> Problem to solve
With the pictures excluded, reproduce all of the data exactly.

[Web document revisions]

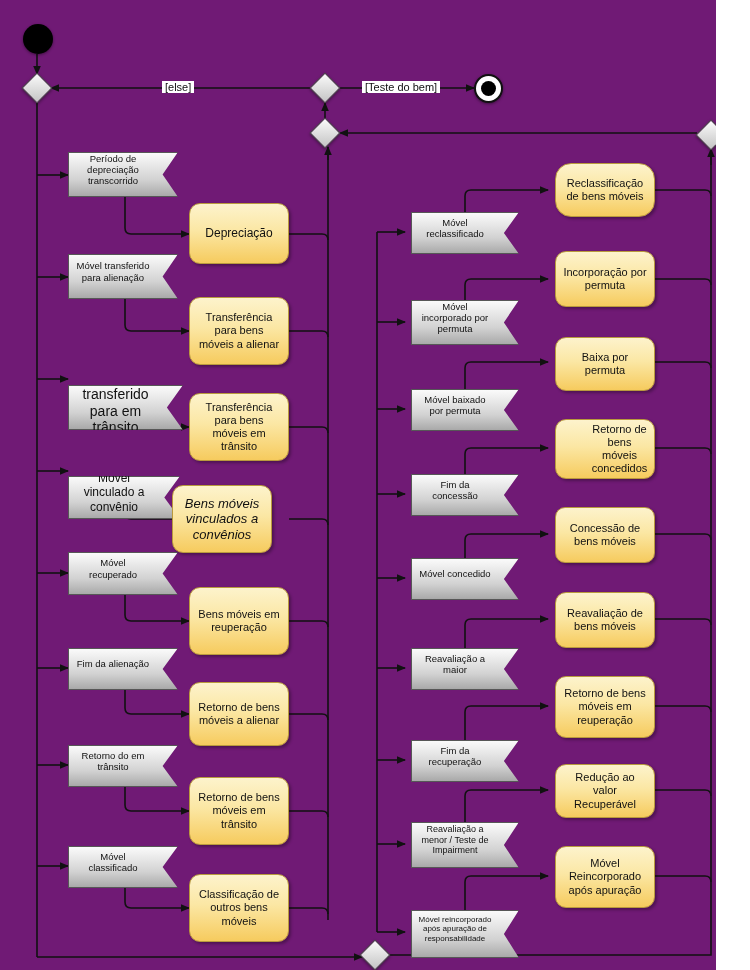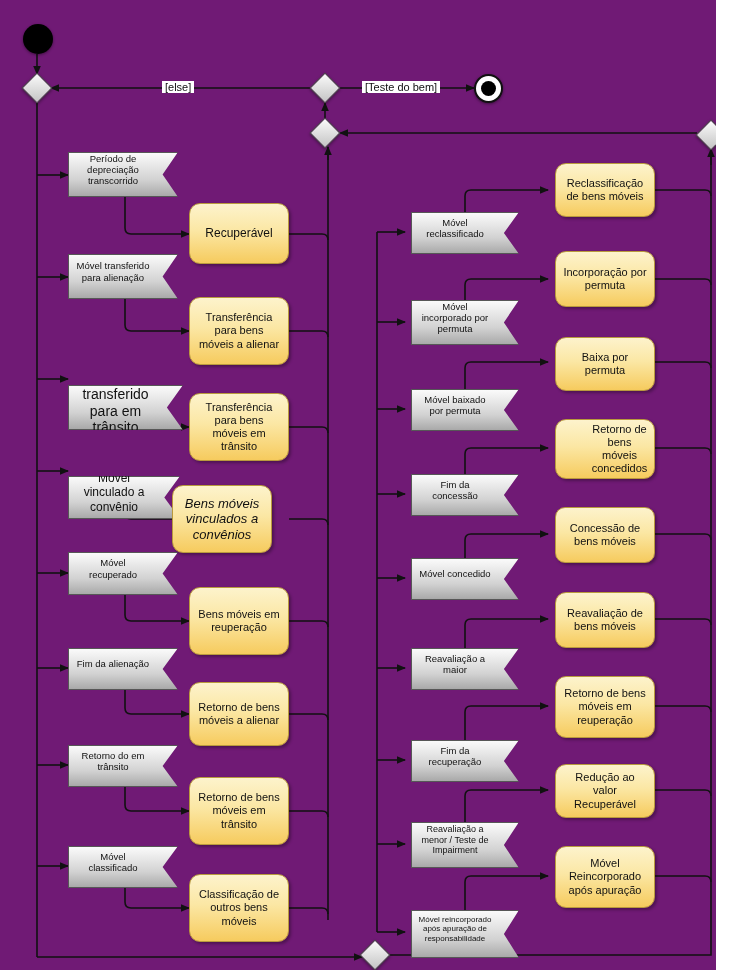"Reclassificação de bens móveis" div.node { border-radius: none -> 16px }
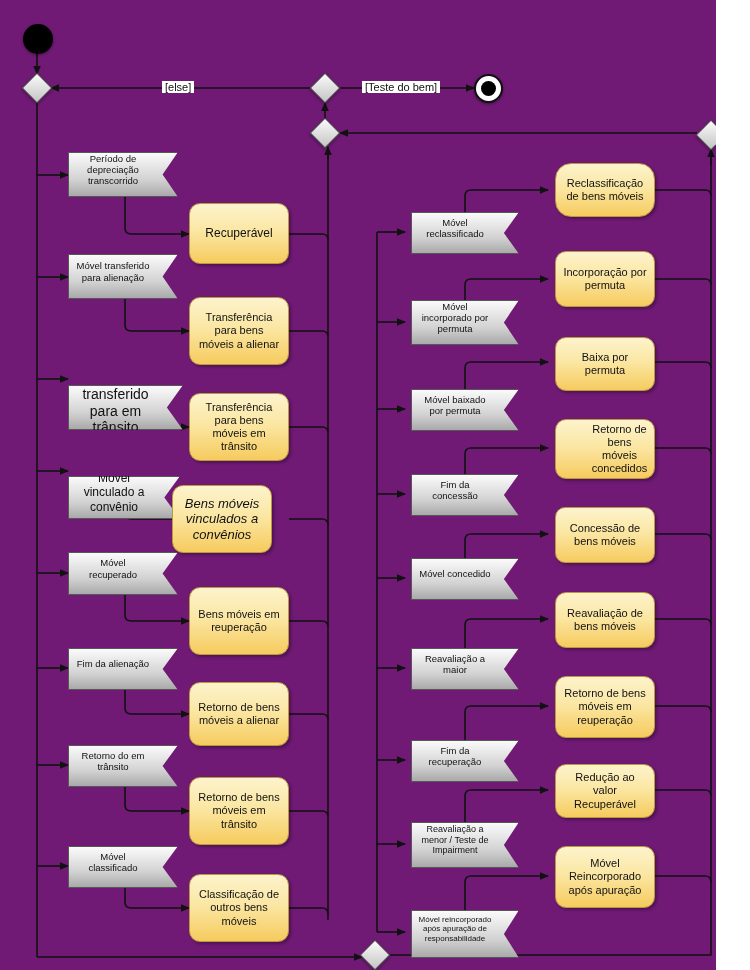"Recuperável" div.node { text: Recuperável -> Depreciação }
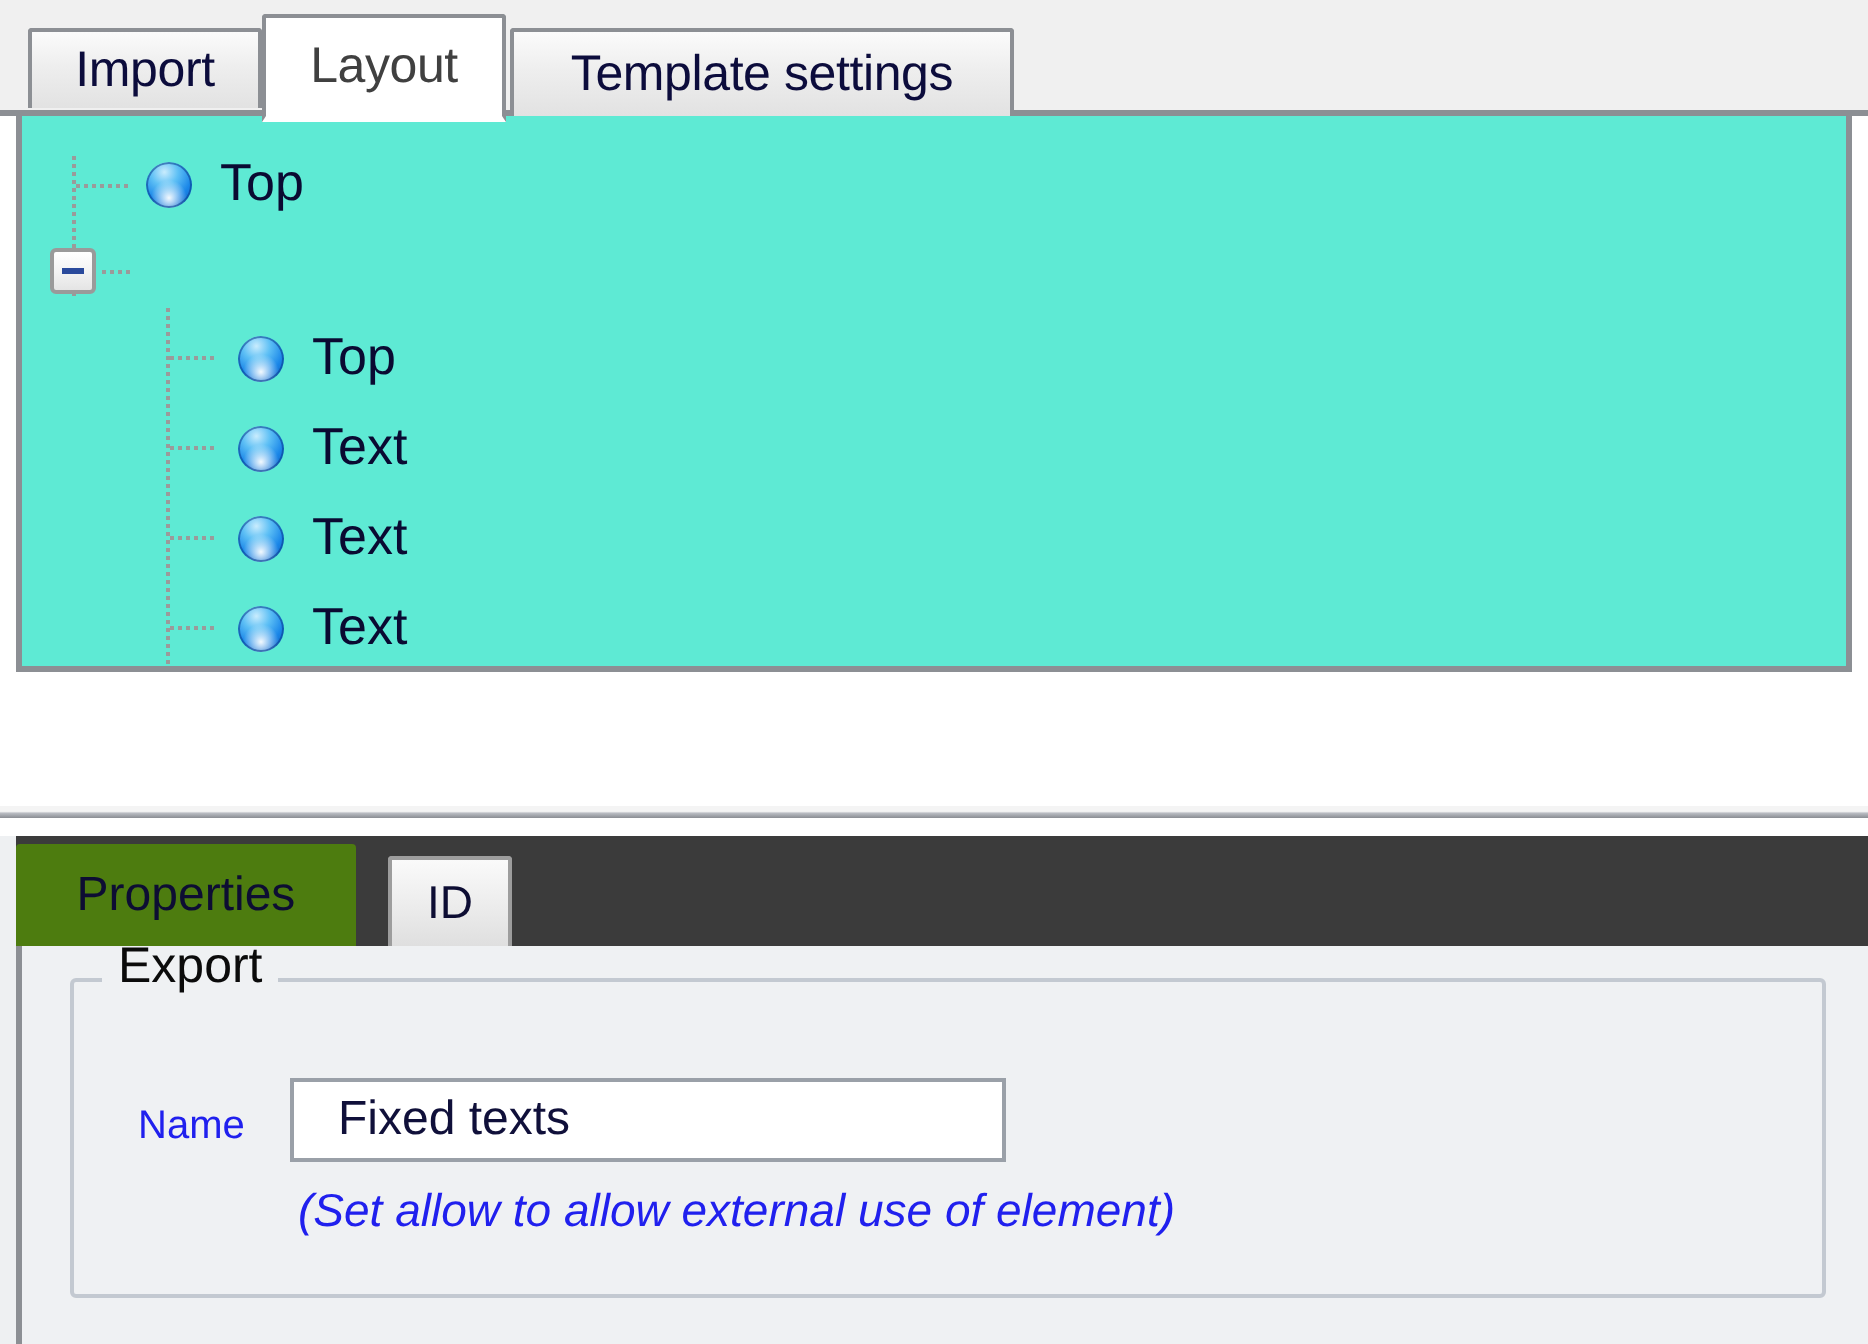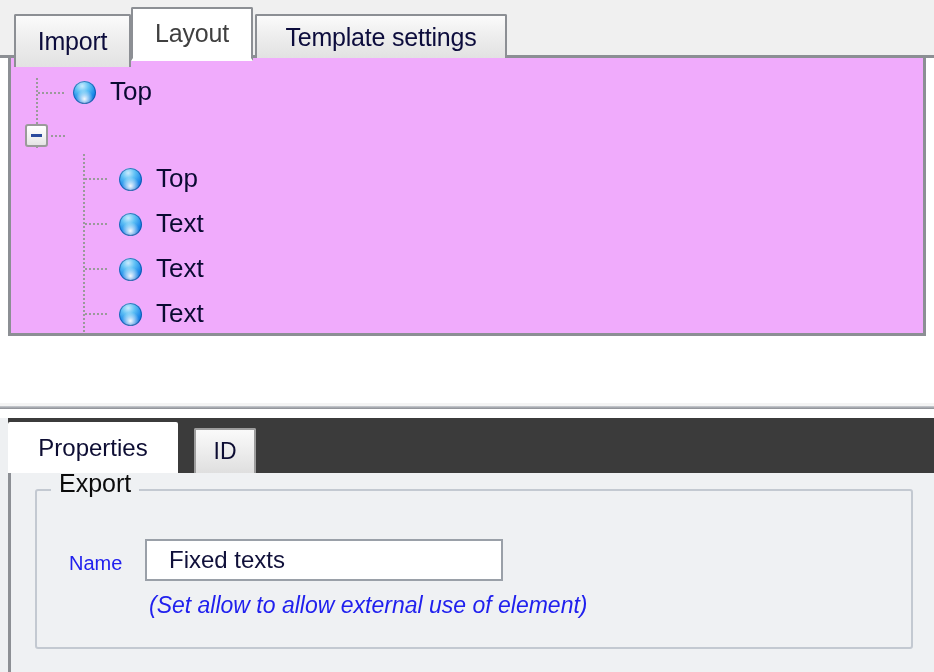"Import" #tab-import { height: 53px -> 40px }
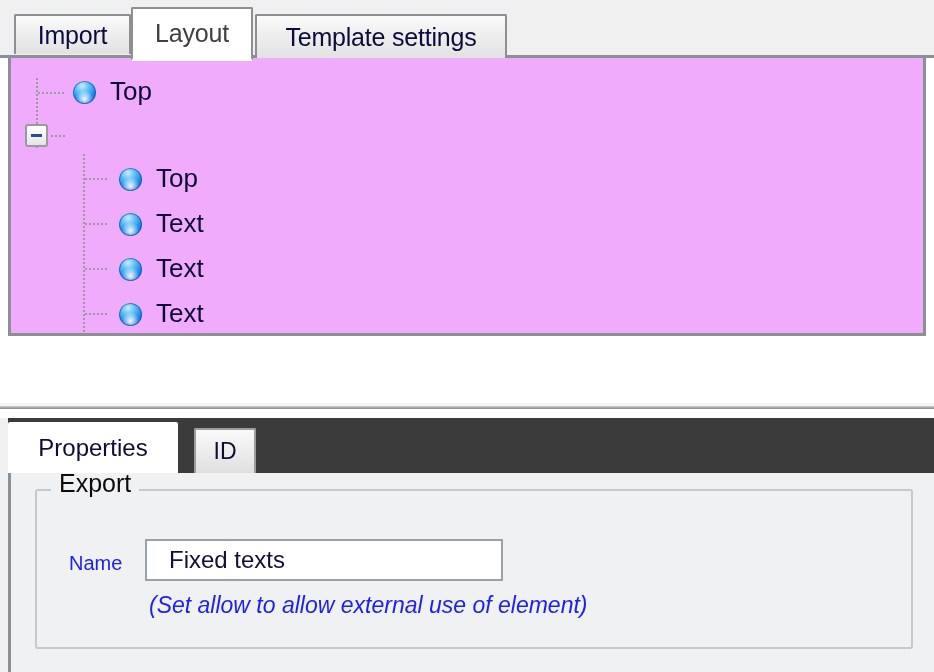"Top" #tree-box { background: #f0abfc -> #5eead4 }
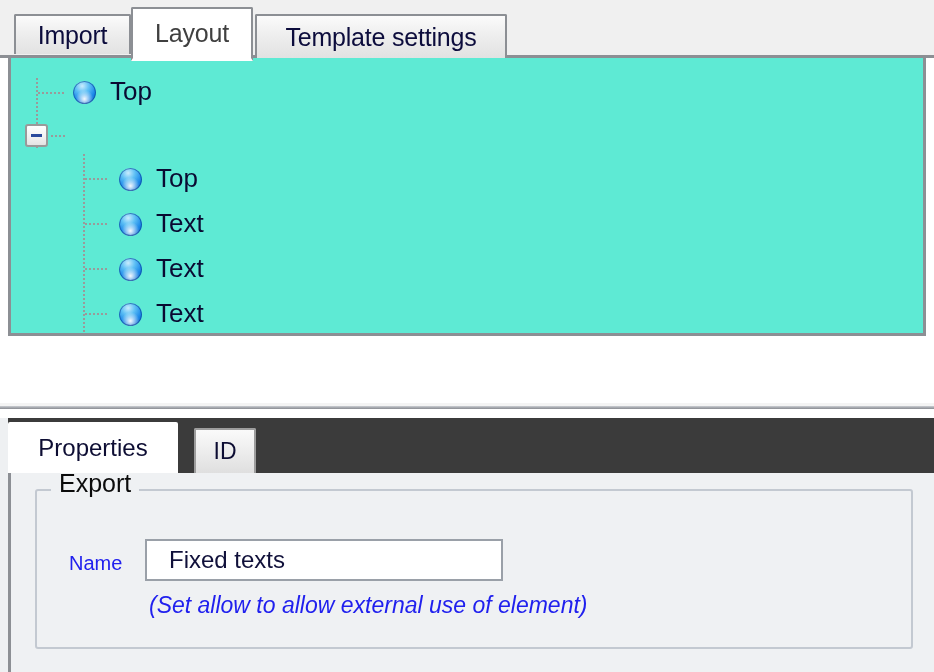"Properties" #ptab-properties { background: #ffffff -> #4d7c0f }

> Solution to the exercise
"Reclassificação de bens móveis" div.node { border-radius: none -> 16px }
"Recuperável" div.node { text: Recuperável -> Depreciação }
"Import" #tab-import { height: 53px -> 40px }
"Top" #tree-box { background: #f0abfc -> #5eead4 }
"Properties" #ptab-properties { background: #ffffff -> #4d7c0f }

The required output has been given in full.